A SQL demo: designing a relational database model: Unesco World Heritage Cultural Sites

Author

Beata Sirowy

The task is to design a database model representing flat data across multiple linked tables using “third-normal form” (3NF), i.e. columns that have vertical duplication need to be placed in their own table and linked into the main table using a foreign key.

 

Third normal form (3NF) is a database schema design approach for relational databases which uses normalizing principles to reduce the duplication of data, avoid data anomalies, ensure referential integrity, and simplify data management. It was defined in 1971 by Edgar F. Codd, an English computer scientist who invented the relational model for database management. (Wikipedia)

 

The document is created in Quarto accessed from RStudio connected to a locally hosted PostgreSQL database.

1. Loading libraries

library(tidyverse)      
── Attaching core tidyverse packages ──────────────────────── tidyverse 2.0.0 ──
✔ dplyr     1.1.4     ✔ readr     2.1.5
✔ forcats   1.0.0     ✔ stringr   1.5.1
✔ ggplot2   3.5.1     ✔ tibble    3.2.1
✔ lubridate 1.9.3     ✔ tidyr     1.3.1
✔ purrr     1.0.2     
── Conflicts ────────────────────────────────────────── tidyverse_conflicts() ──
✖ dplyr::filter() masks stats::filter()
✖ dplyr::lag()    masks stats::lag()
ℹ Use the conflicted package (<http://conflicted.r-lib.org/>) to force all conflicts to become errors
library(DBI)      
library(RPostgres)      
library(dbplyr)

Attaching package: 'dbplyr'

The following objects are masked from 'package:dplyr':

    ident, sql

2. Establishing a database connection (PostgreSQL)
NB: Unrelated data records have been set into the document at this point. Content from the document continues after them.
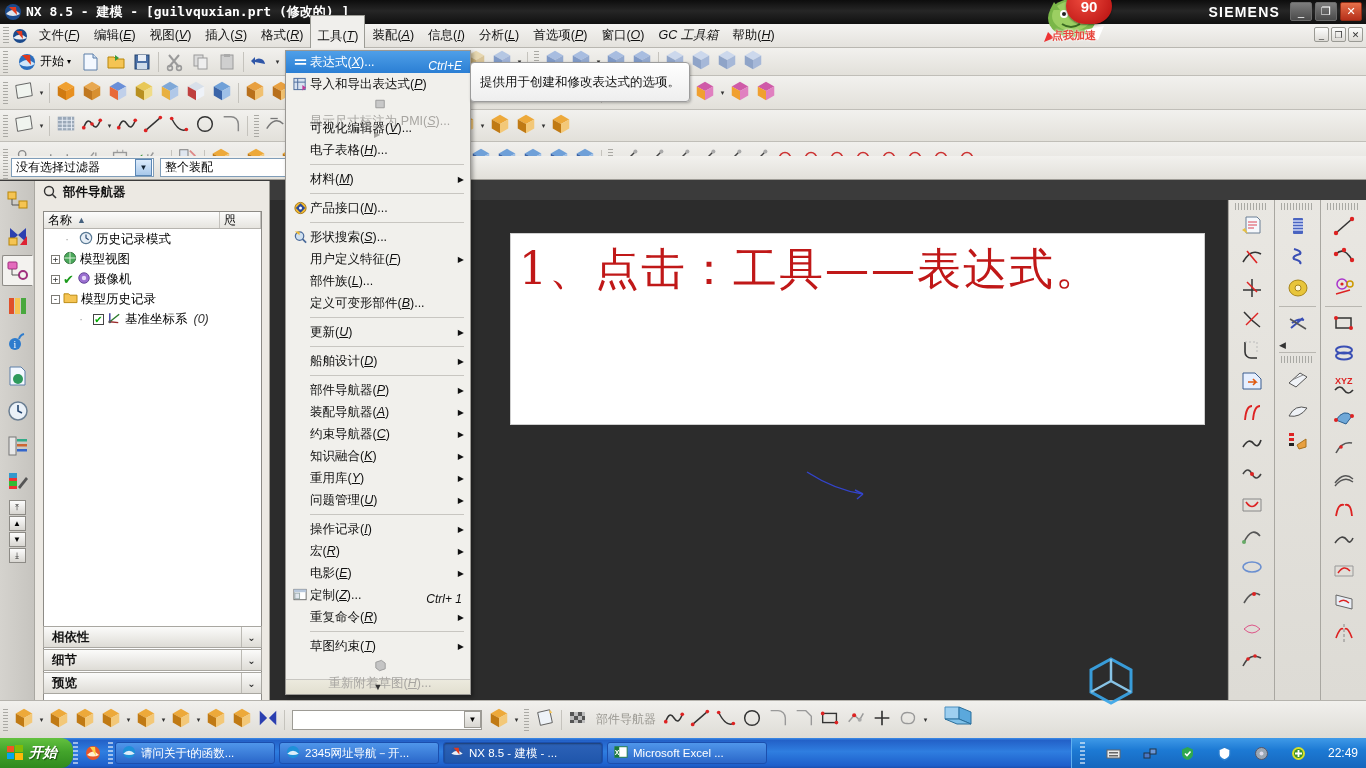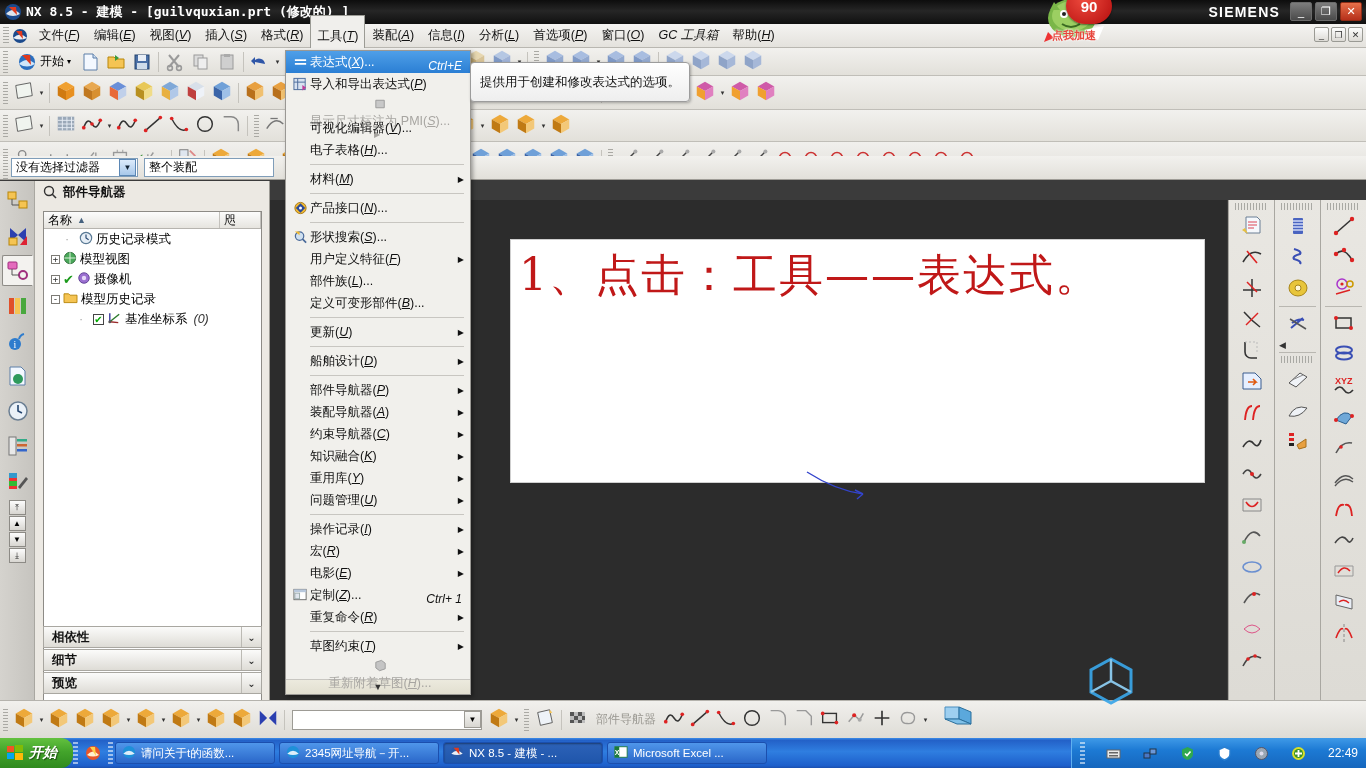"没有选择过滤器" div.combo { width: 127px -> 143px }
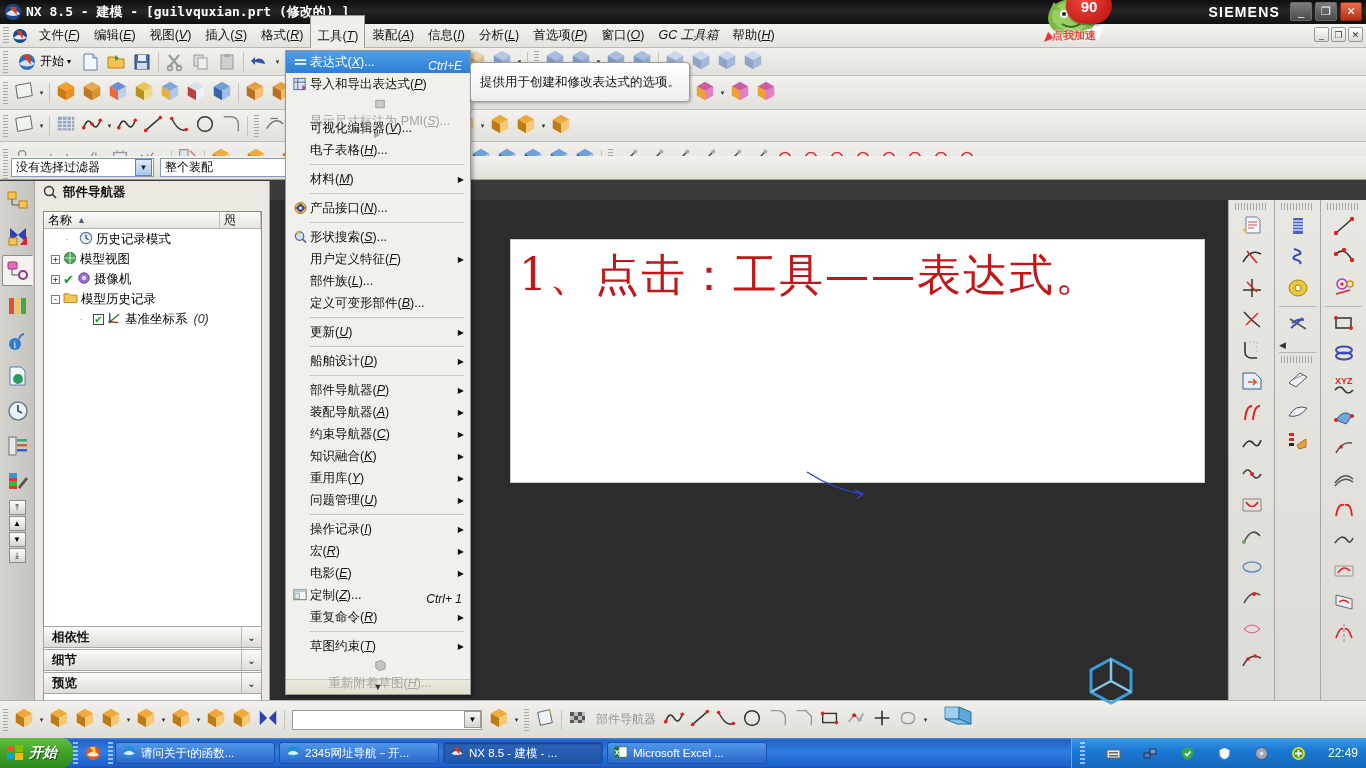"1、点击：工具——表达式。" .whitebox { height: 244px -> 192px; top: 39px -> 33px }
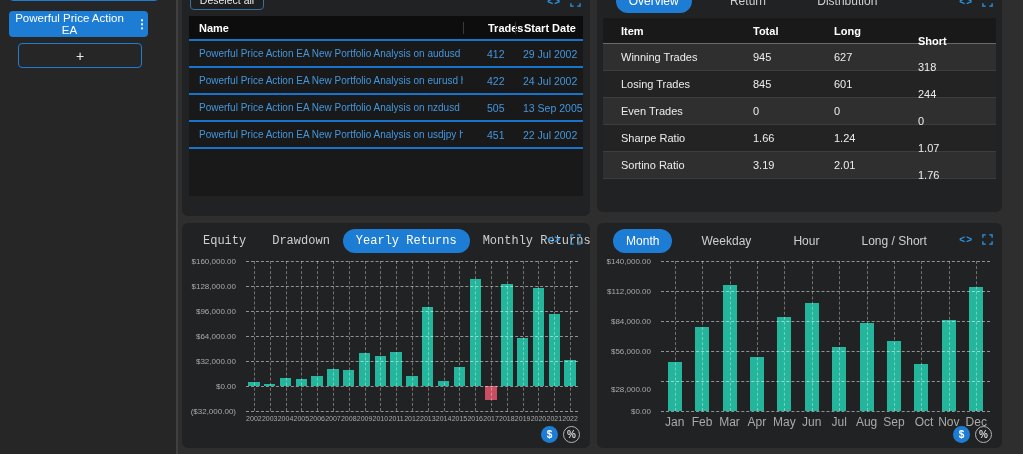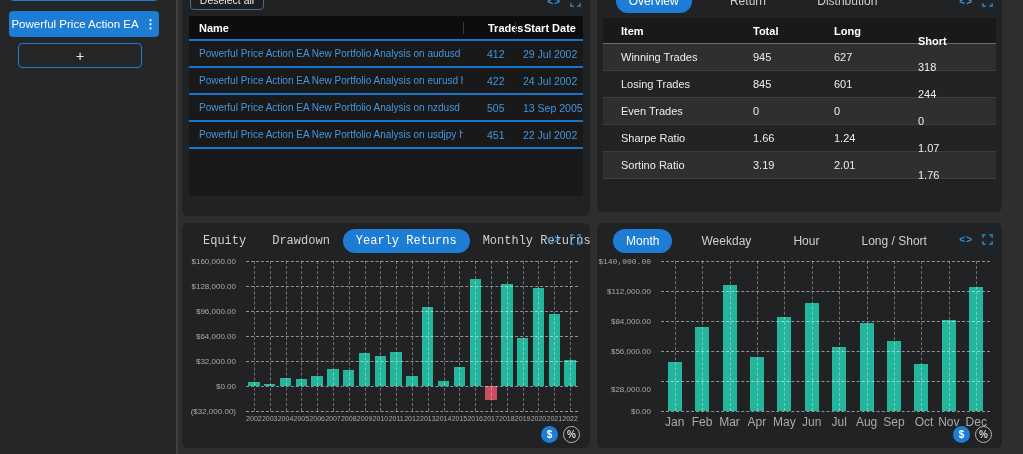"Powerful Price Action EA" .ea-btn { width: 150px -> 139px }
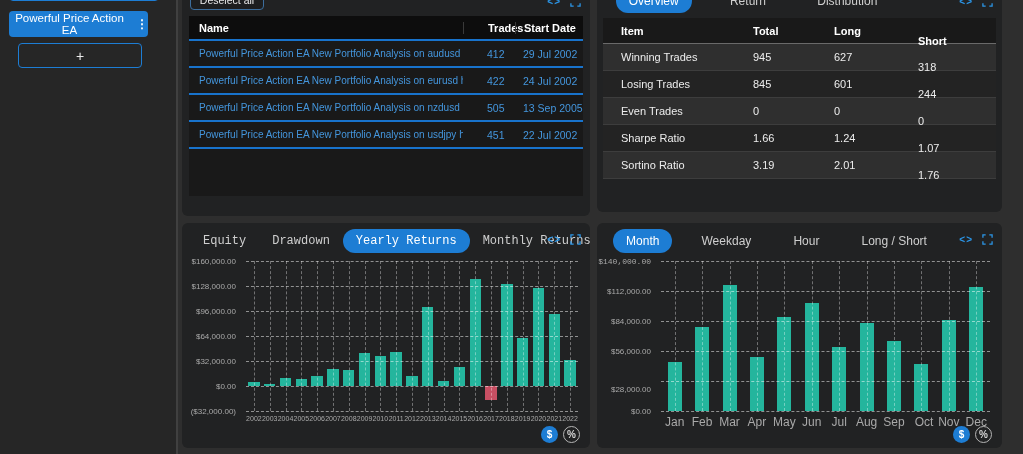"$140,000.00" div.ylabel { font-family: Liberation Mono, monospace -> none }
I use RPostgres package to connent to a locally hosted PostgreSQL database.

con <- DBI::dbConnect(                  
  RPostgres::Postgres(),                  
  dbname = 'postgres',                  
  host = 'localhost',                  
  port = 5432,                  
  user = 'postgres',                  
  password = 'abcd'     
)

3. Data

This is a preview of the original csv table

4. Database design

The file includes following columns:

name

year

longitude

latitude

area_hectares

category

states

region

ISO

The column names written in bold include a lot of vertical replication, which needs to be eliminated - the data will be moved to separate tables.

The data model will include 5 linked tables:

The main table - including data that is not vertically replicated in the original csv file

  1. site (name, year. longitude, latitude, area_hectares)

4 tables including dtat that is vertically replicated

  1. category
  2. state
  3. region
  4. ISO

a. Creating a data model diagram

The diagram is created with drawSQL tool

b. Creating tables


CREATE TABLE category (
id SERIAL,
name VARCHAR(64) UNIQUE NOT NULL,
PRIMARY KEY(id)
);

CREATE TABLE state(
id SERIAL,
name VARCHAR(64) UNIQUE NOT NULL,
PRIMARY KEY(id)
);


CREATE TABLE region (
id SERIAL,
name VARCHAR(64) UNIQUE NOT NULL,
PRIMARY KEY(id)
);

CREATE TABLE ISO (
id SERIAL,
code CHAR(4) UNIQUE,
PRIMARY KEY(id)
);

CREATE TABLE site ( 
id SERIAL, 
name VARCHAR(256) UNIQUE NOT NULL, 
year NUMERIC,
longtitude NUMERIc,
latitude NUMERIC,
area_hectares NUMERIC,
category_id INTEGER REFERENCES category(id) ON DELETE CASCADE,
state_id INTEGER REFERENCES state(id) ON DELETE CASCADE,
region_id INTEGER REFERENCES region(id) ON DELETE CASCADE,
ISO_id INTEGER REFERENCES ISO(id) ON DELETE CASCADE,
PRIMARY KEY(id)
);

SELECT * FROM site;
0 records
id name year longtitude latitude area_hectares category_id state_id region_id iso_id

Here are table details (accessed with command from psql shell):

We also create a working table - a temporary “container” for all data imported from the csv file (raw_unesco). This table will be used for further operations in SQL and then discarded.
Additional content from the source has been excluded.